_WHAT TO PRODUCE_. Copy out exactly the lines from the one containing "padding: 0 7px" to the last line of the records below, both included, and leave out any pictures.

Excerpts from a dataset
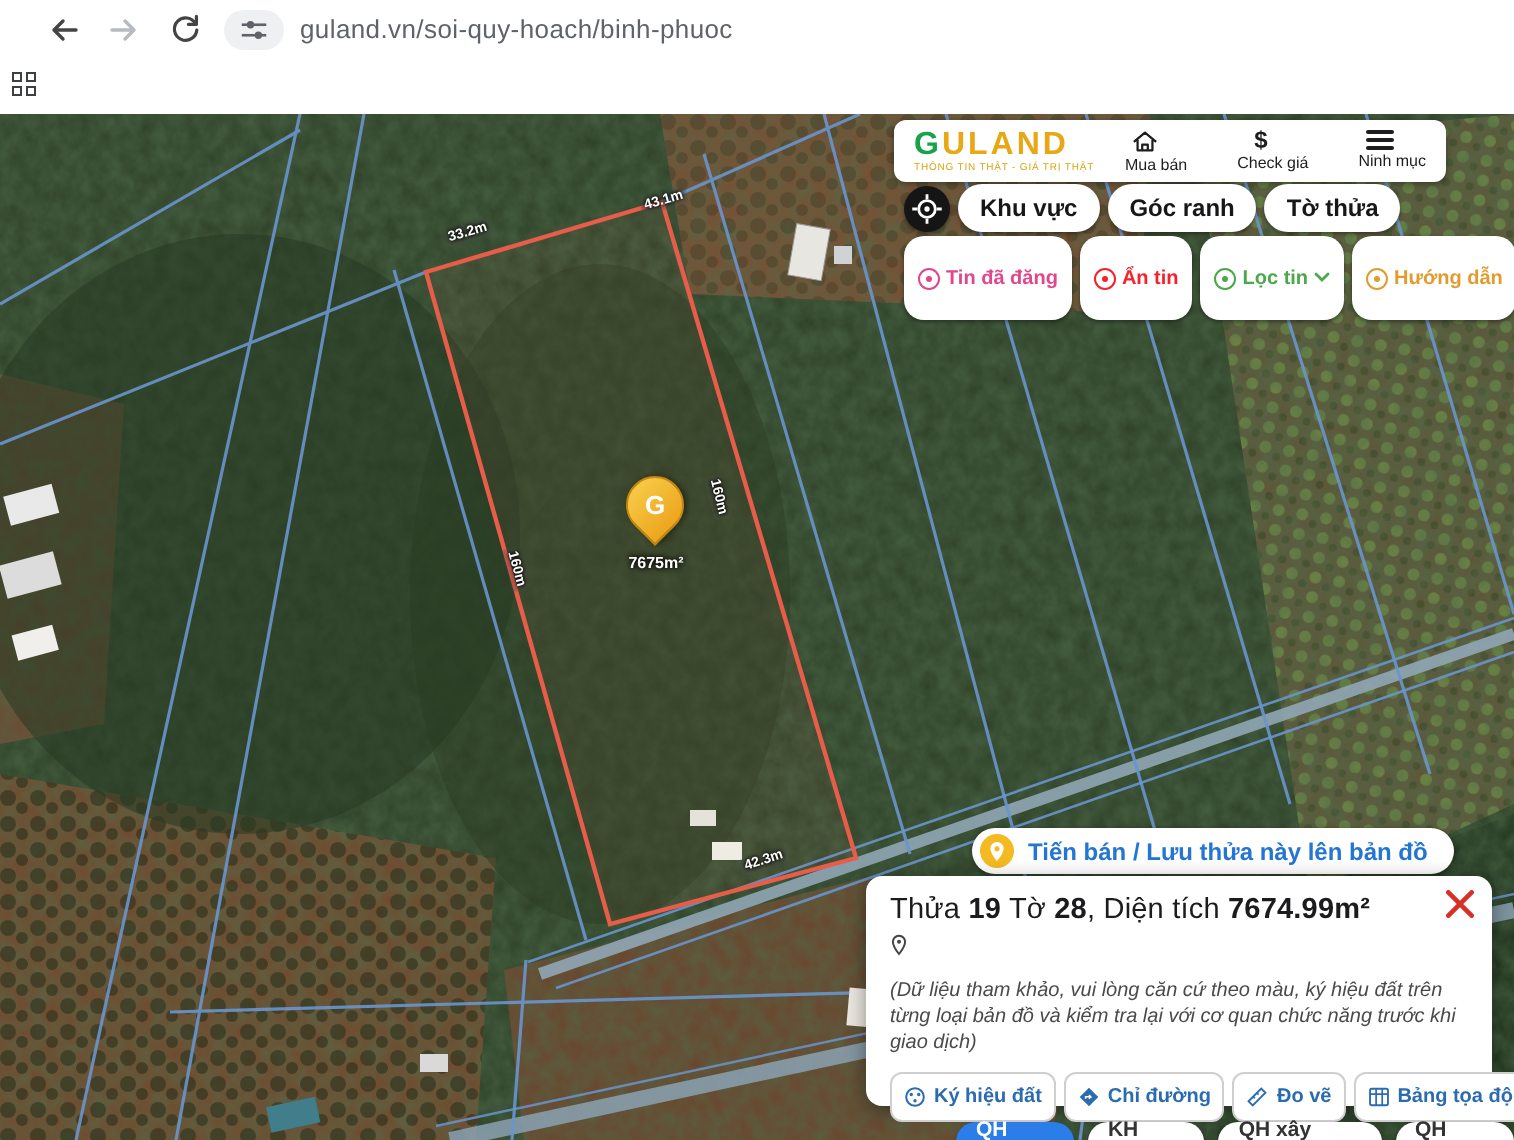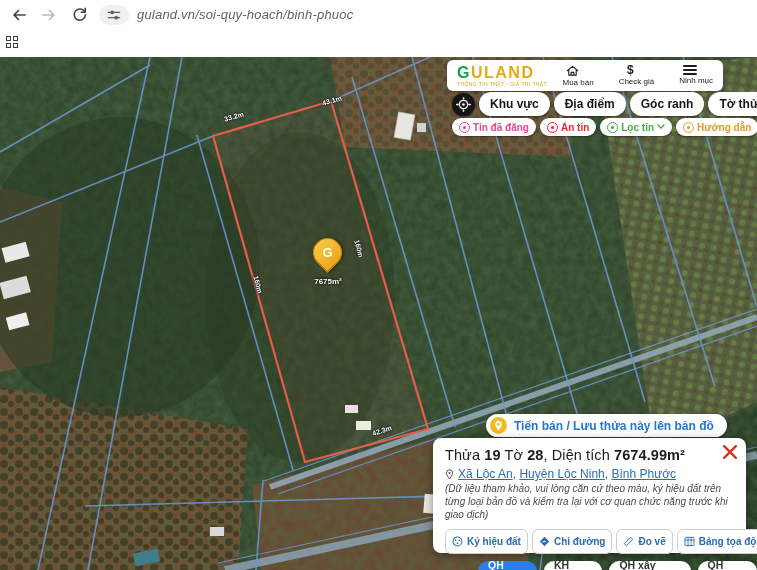"guland.vn/soi-quy-hoach/binh-phuoc" .chrome { font-style: italic -> none; padding-left: 9px -> 22px }
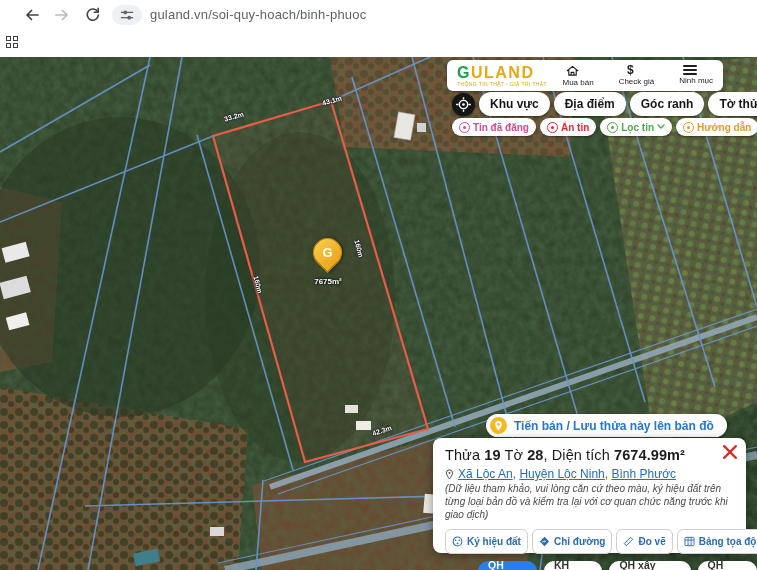"Địa điểm" div.pill { html: <div>Địa điểm</div> -> none }
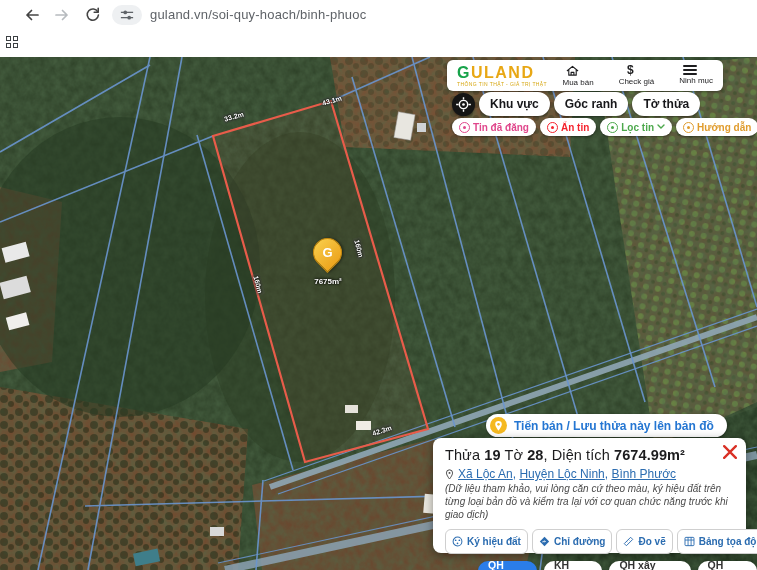"Tin đã đăng" .spill { padding: 0 7px -> 12px 7px }
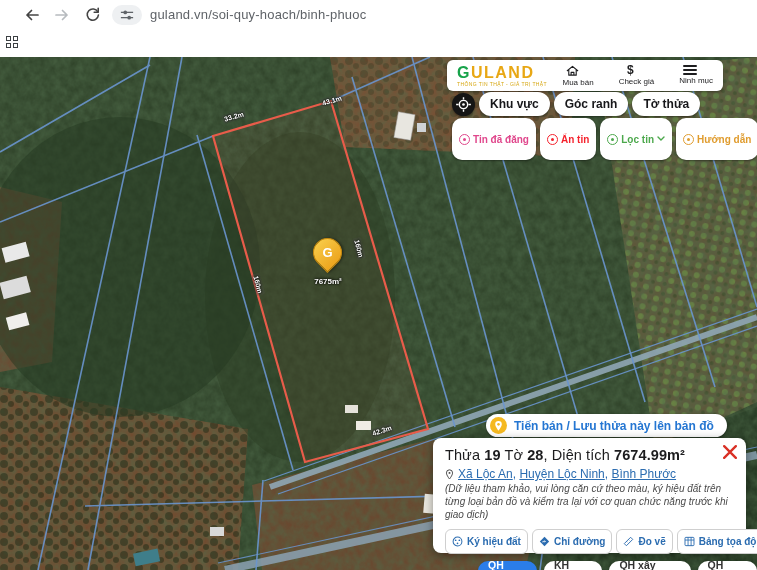"Xã Lộc An, Huyện Lộc" span { html: <span><a>Xã Lộc An</a><span>, </span><a>Huyện Lộc Ninh</a><span>, </span><a>Bình Phước</a></span> -> none }
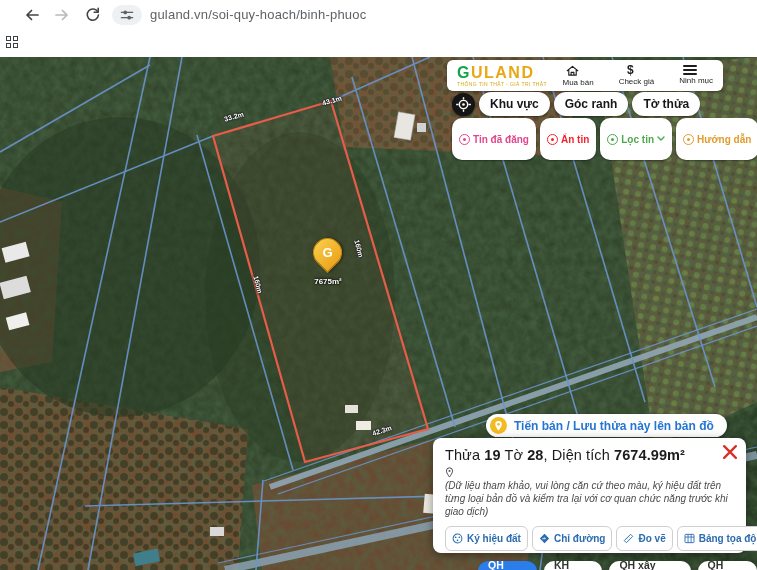"(Dữ liệu tham khảo, vui" .disc { margin-top: 1px -> 11px }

_ANSWER TO THIS EXERCISE_.
"Tin đã đăng" .spill { padding: 0 7px -> 12px 7px }
"Xã Lộc An, Huyện Lộc" span { html: <span><a>Xã Lộc An</a><span>, </span><a>Huyện Lộc Ninh</a><span>, </span><a>Bình Phước</a></span> -> none }
"(Dữ liệu tham khảo, vui" .disc { margin-top: 1px -> 11px }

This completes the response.